Chicago man continues legal fight to bring his ‘emotional support’ pig to parks

A Chicago man fighting for his “emotional support” guinea hog to be allowed in the city’s parks can continue with part of his lawsuit against the Park District, a federal judge ruled last week.

In a lawsuit filed against the city and the Park District last year, Kenneth Mayle, 37, alleged that under the Americans with Disabilities Act, his pig Chief Wiggum should be allowed to accompany him in public spaces because he’s an “emotional support” animal.

Over the last two years, Mayle alleged in his lawsuit that he and Chief Wiggum have been kicked out of several Chicago parks and beaches, including dog-friendly areas. Mayle has also encountered problems entering restaurants, local businesses and ride-shares, he alleged.

Mayle requested in his lawsuit the pig get equal rights given to service animal dogs and miniature horses.

The city and Park District requested the case be dismissed. However, U.S. District Judge Harry Leinenweber, in a response filed July 2, wrote Mayle could continue with the part of his claim against the city and Park District in which he says that the city violated its responsibility to “provide reasonable accommodations to people with disabilities.”

The city and the Park District declined to respond to inquiries about the lawsuit, saying they could not comment on pending litigation.

“It shouldn’t take a war in heaven to allow an emotional support pig into a public space,” Mayle said in an interview with the Tribune. “I think it’s positive. I wish the judge would have struck the Department of Justice’s regulation on only allowing dogs and miniature horses.”

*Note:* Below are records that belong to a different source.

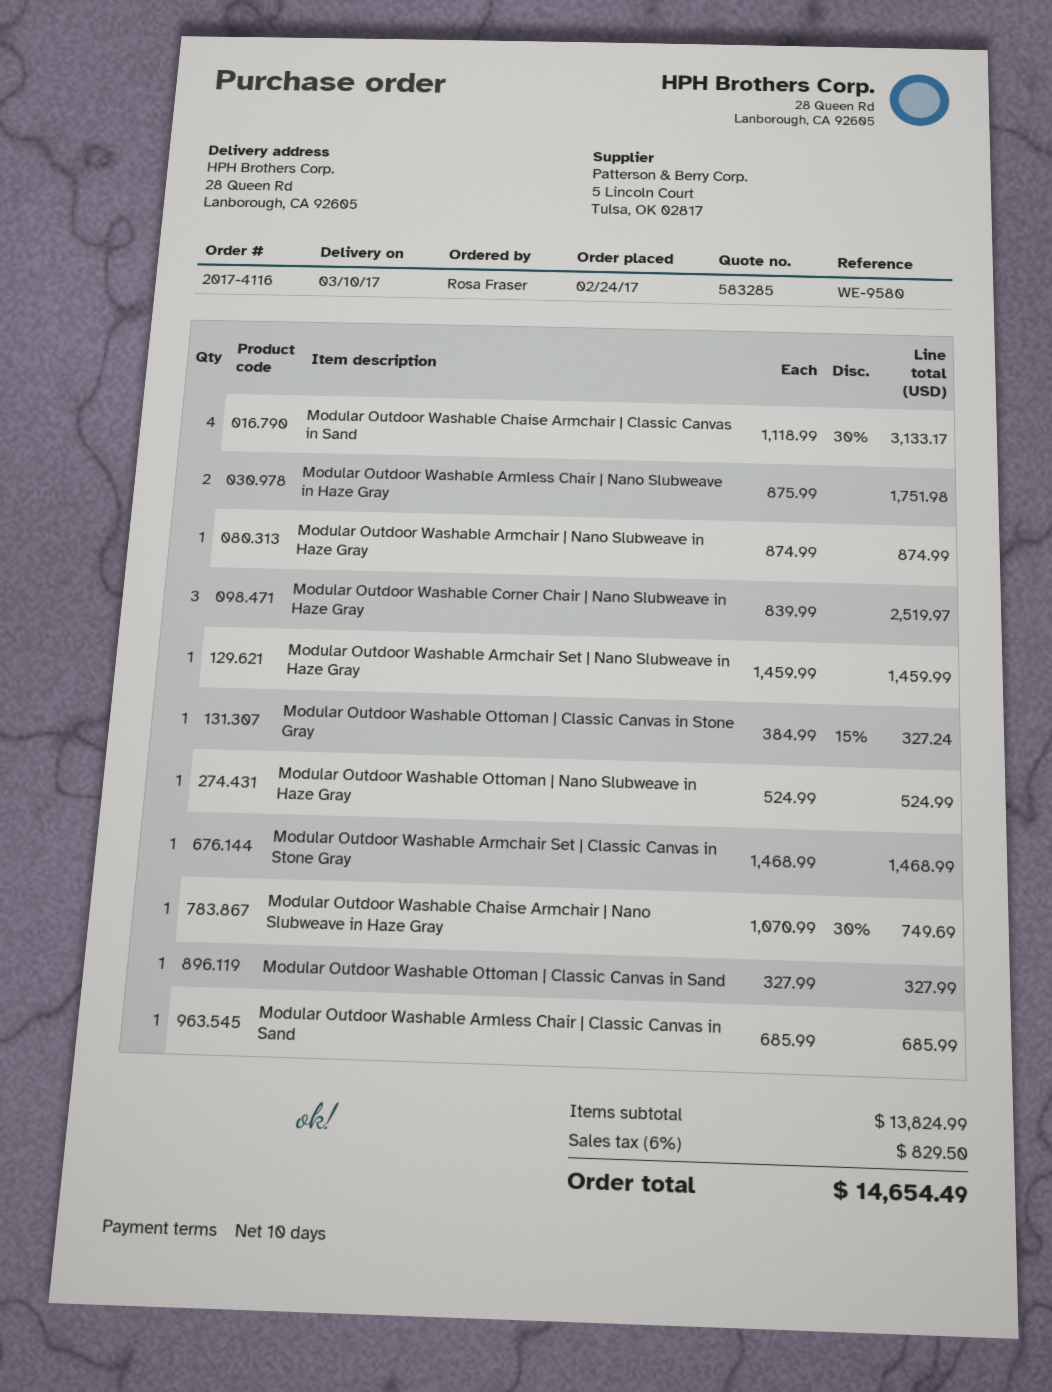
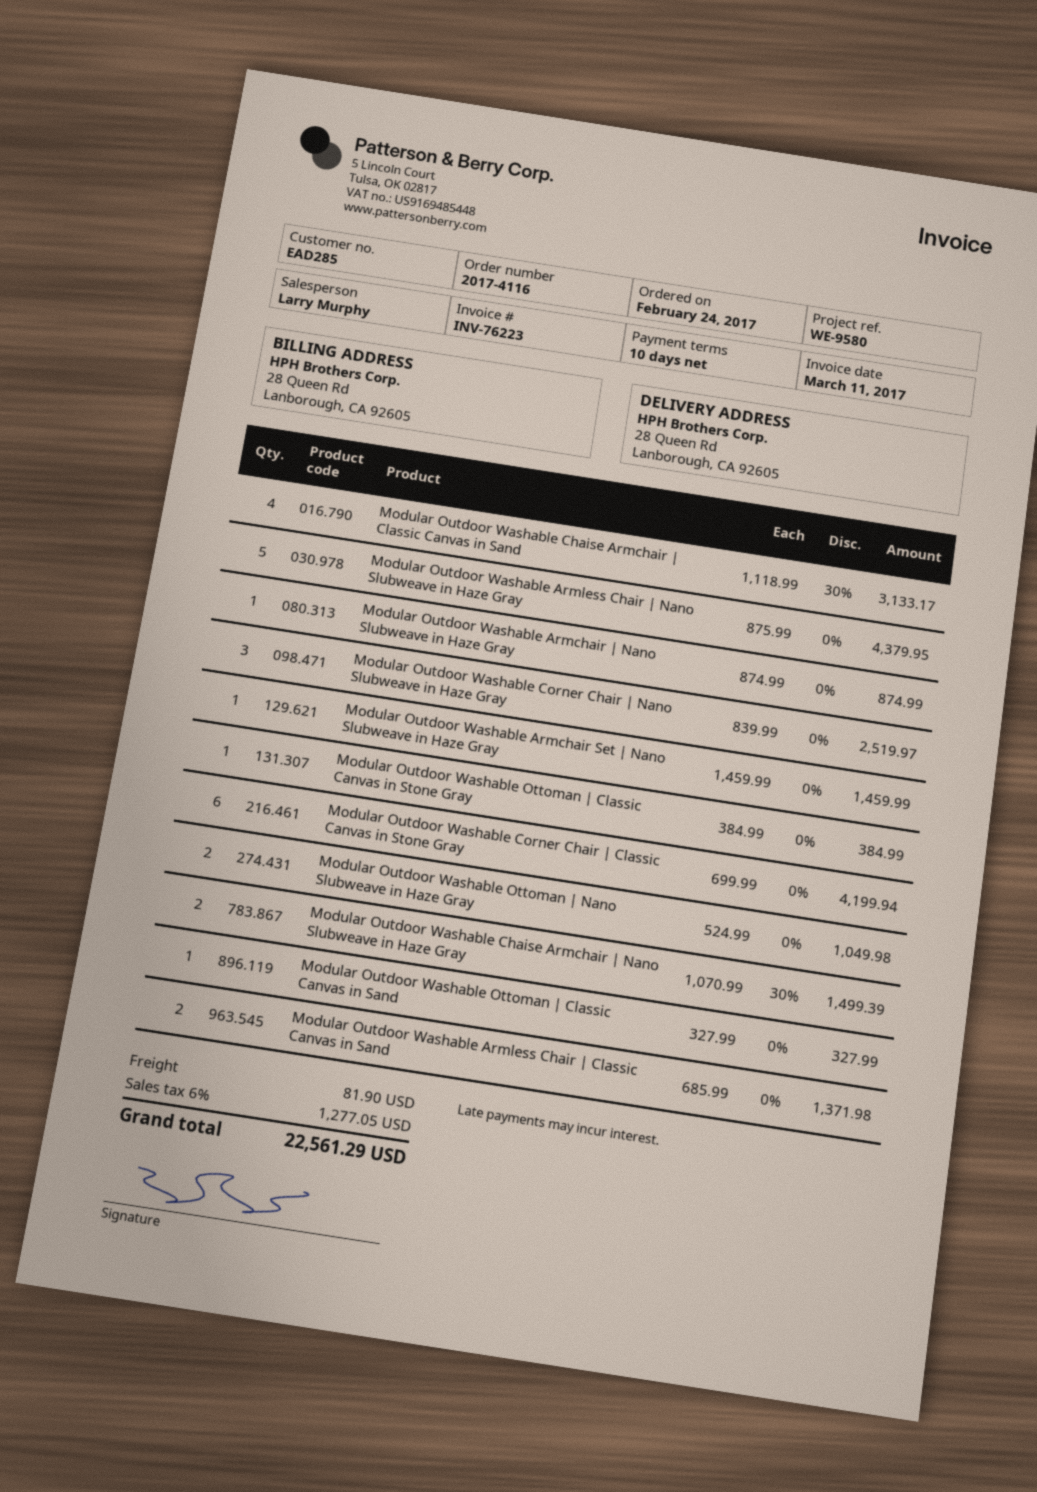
Modular Outdoor Washable Armless Chair | Nano Slubweave in Haze Gray: 2 x 875.99 = 1751.98 -> 5 x 875.99 = 4379.95
Modular Outdoor Washable Ottoman | Classic Canvas in Stone Gray: 1 x 384.99 - 15% = 327.24 -> 1 x 384.99 = 384.99
Modular Outdoor Washable Ottoman | Nano Slubweave in Haze Gray: 1 x 524.99 = 524.99 -> 2 x 524.99 = 1049.98
Modular Outdoor Washable Armchair Set | Classic Canvas in Stone Gray: 1 x 1468.99 = 1468.99 -> none
Modular Outdoor Washable Chaise Armchair | Nano Slubweave in Haze Gray: 1 x 1070.99 - 30% = 749.69 -> 2 x 1070.99 - 30% = 1499.39
Modular Outdoor Washable Armless Chair | Classic Canvas in Sand: 1 x 685.99 = 685.99 -> 2 x 685.99 = 1371.98
Modular Outdoor Washable Corner Chair | Classic Canvas in Stone Gray: none -> 6 x 699.99 = 4199.94
shipping: none -> 81.90
tax: 6% = 829.50 -> 6% = 1277.05
total: 14654.49 -> 22561.29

According to the Department of Justice, only a dog or miniature horse can be a service animal, but an emotional support animal can be anything, Mayle said.

According to the American with Disabilities Act, a service animal is an animal trained to work or perform tasks for an individual with a disability.

Mayle, who said in the lawsuit that he is diagnosed with bipolar disorder, said Chief Wiggum serves as an emotional support animal because he responds to attacks. Mayle also said the hog gives him massage therapy to help him with his anxiety and depression, according to his lawsuit.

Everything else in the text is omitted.